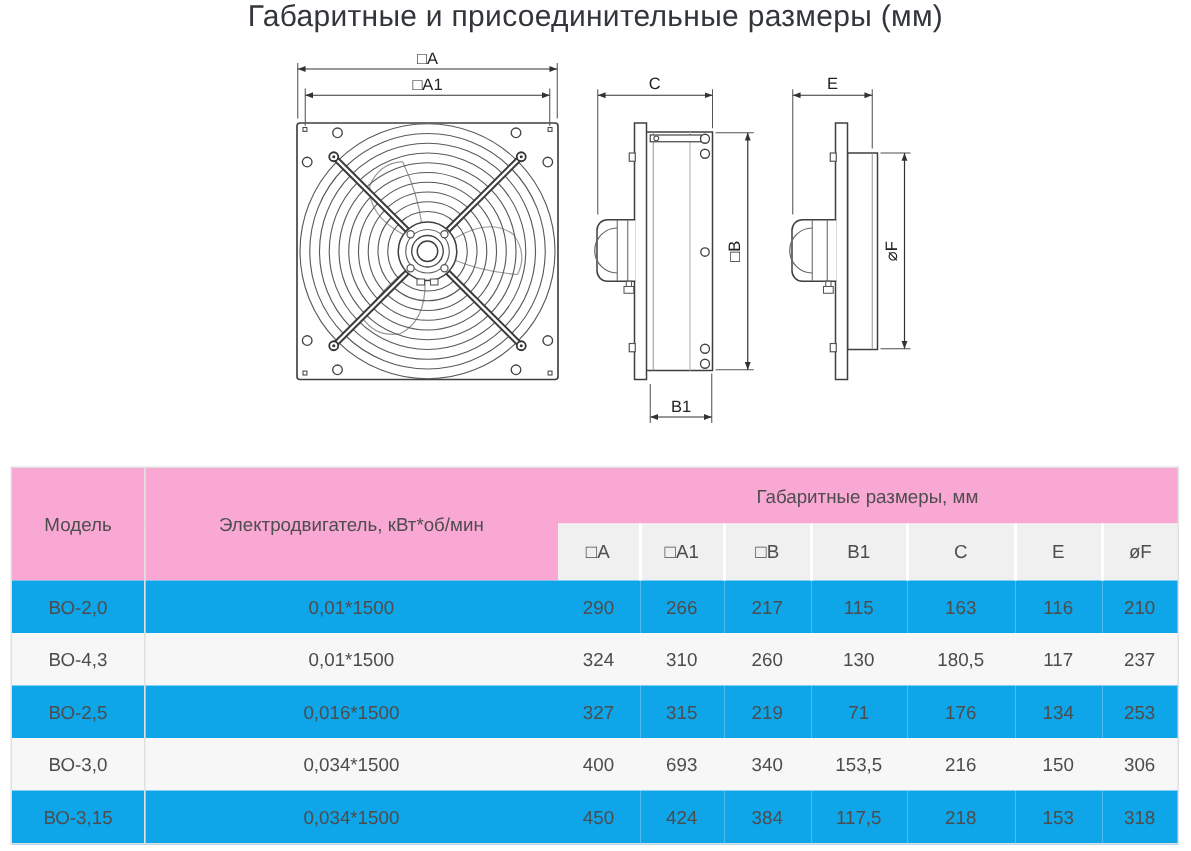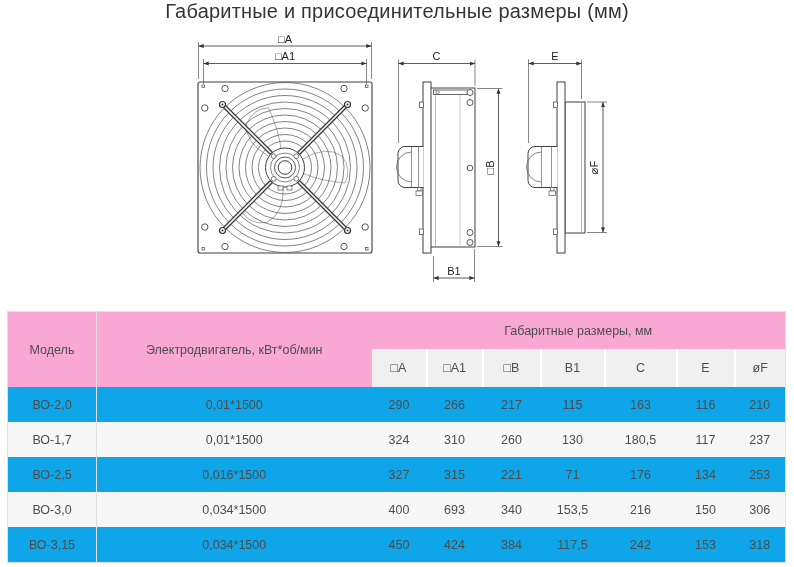"ВО-1,7" td.bR { text: ВО-1,7 -> ВО-4,3 }
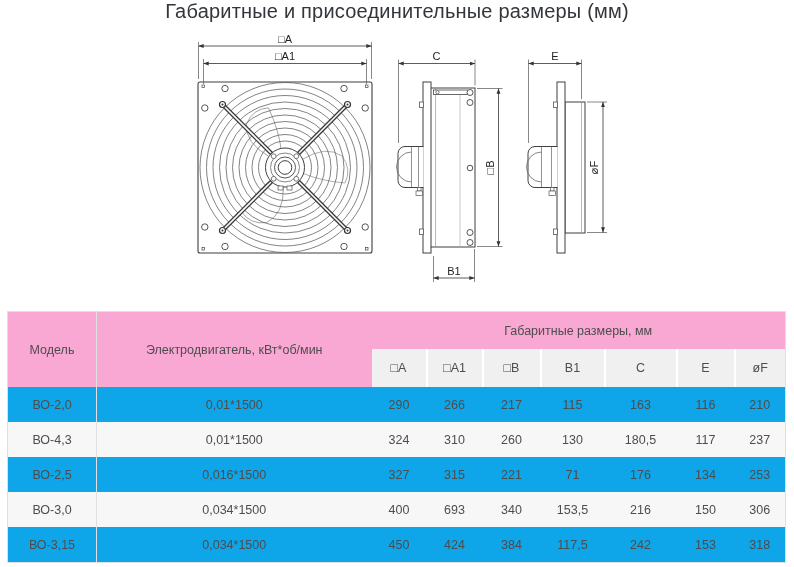"221" td { text: 221 -> 219 }
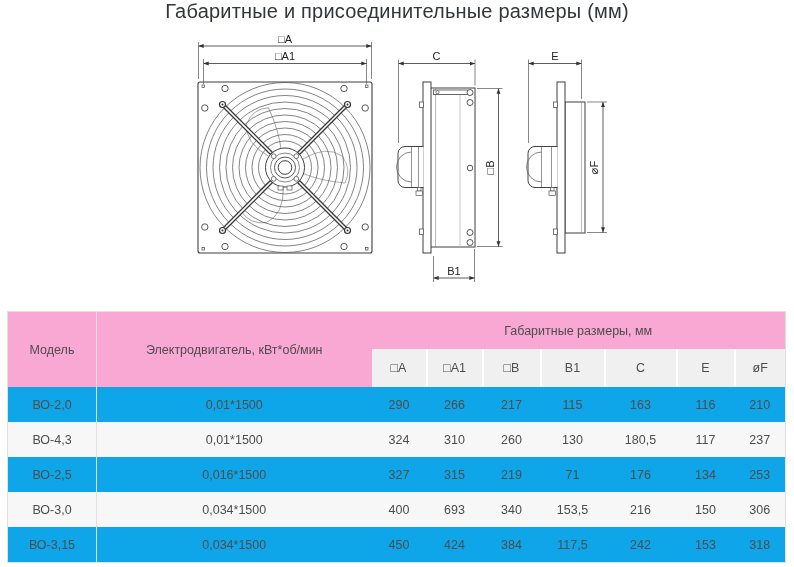"242" td { text: 242 -> 218 }
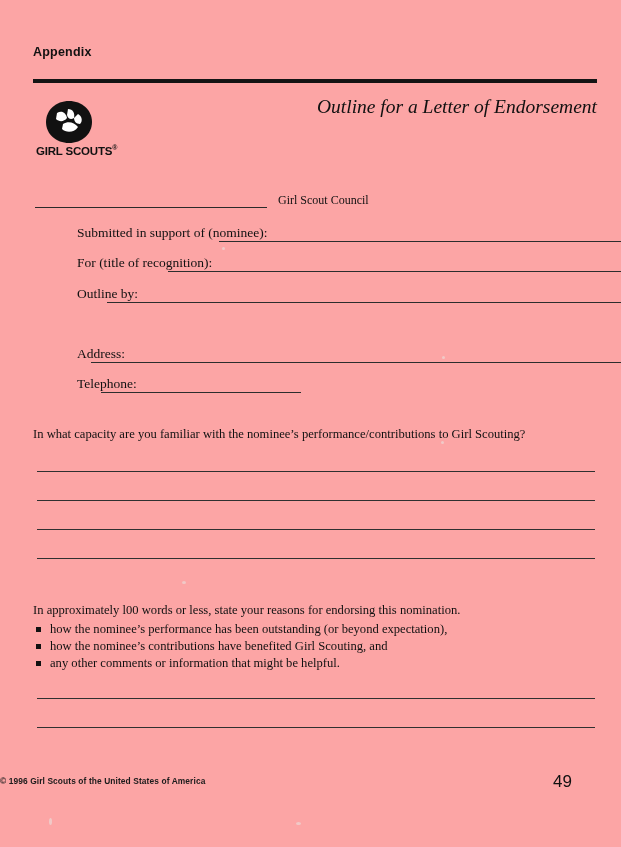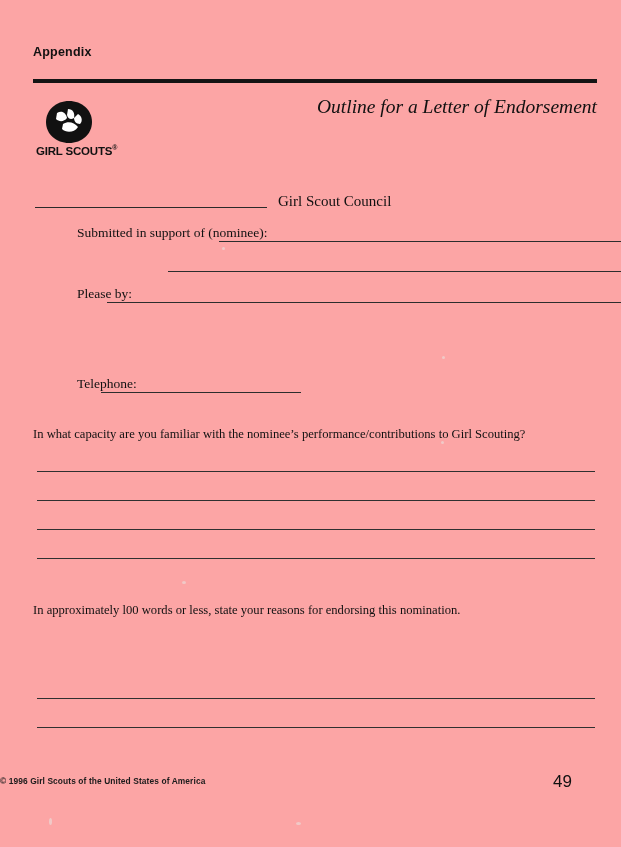"Girl Scout Council" .council-label { font-size: 15px -> 12px }
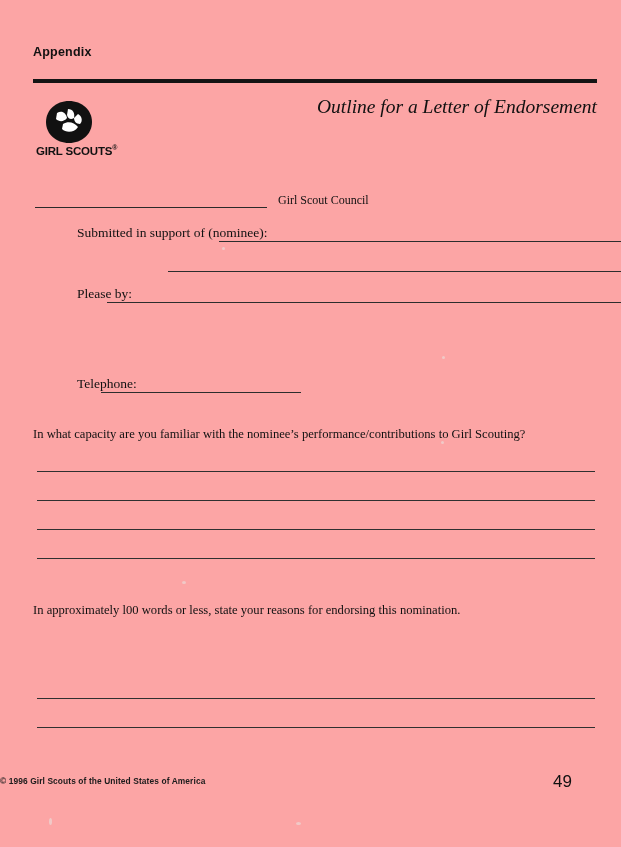"For (title of recognition):" span.lab { html: none -> <span>For (title of recognition):</span> }
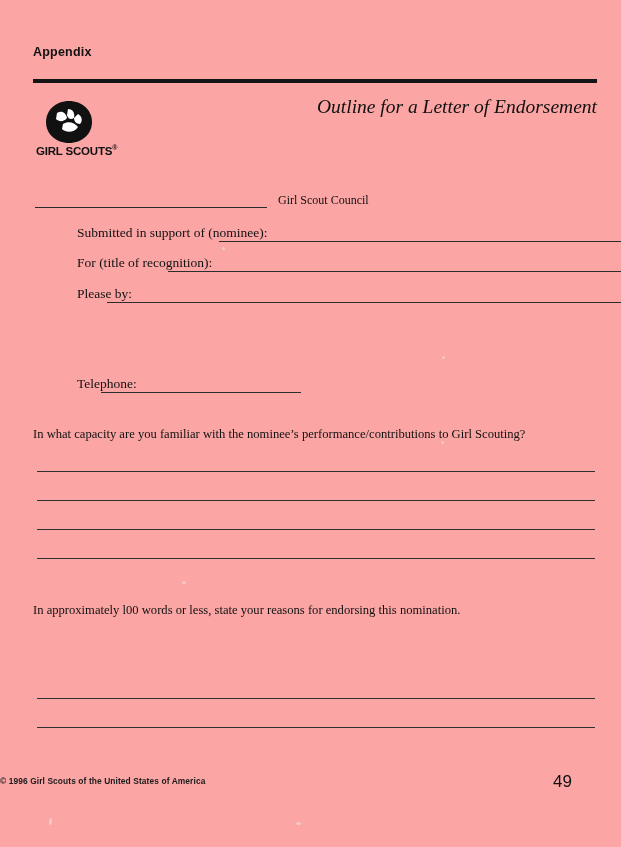"Please by:" span.lab { text: Please -> Outline }
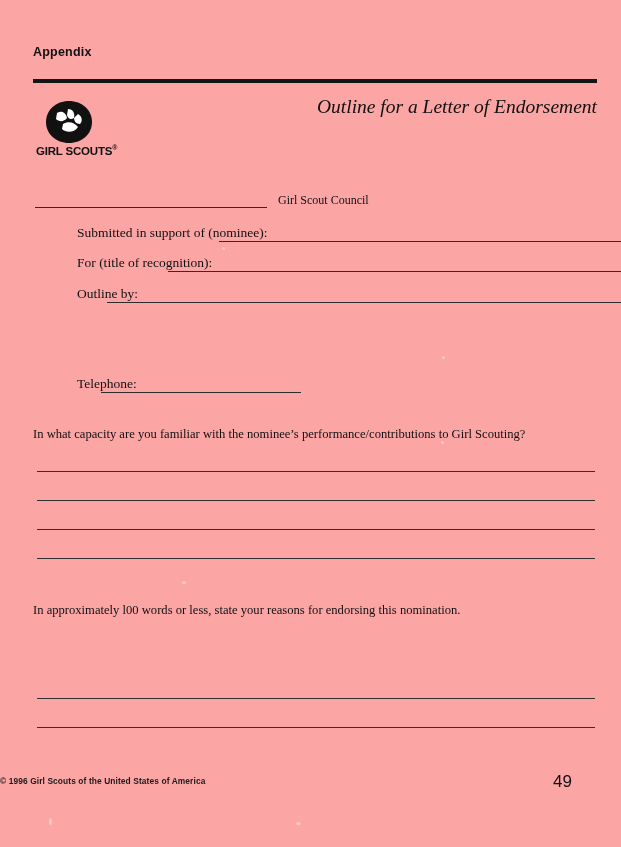"Address:" div.field { html: none -> <div> <span>Address:</span> <span></span> </div> }
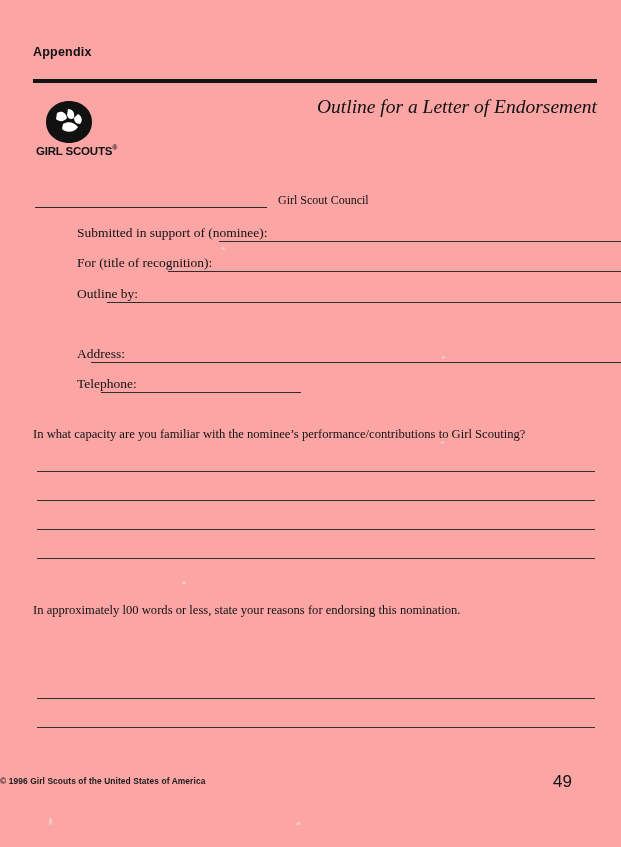"how the nominee’s performance has" ul.bullets { html: none -> <ul> <li>how the nominee’s performance has been outstanding (or beyond expectation),</li> <li>how the nominee’s contributions have benefited Girl Scouting, and</li> <li>any other comments or information that might be helpful.</li> </ul> }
====
TASK BRIEF: Pictures excluded, return exactly the lines from the one with "font-size: 15px ->" through the final line of the entries above, both included.

WORKED SOLUTION:
"Girl Scout Council" .council-label { font-size: 15px -> 12px }
"For (title of recognition):" span.lab { html: none -> <span>For (title of recognition):</span> }
"Please by:" span.lab { text: Please -> Outline }
"Address:" div.field { html: none -> <div> <span>Address:</span> <span></span> </div> }
"how the nominee’s performance has" ul.bullets { html: none -> <ul> <li>how the nominee’s performance has been outstanding (or beyond expectation),</li> <li>how the nominee’s contributions have benefited Girl Scouting, and</li> <li>any other comments or information that might be helpful.</li> </ul> }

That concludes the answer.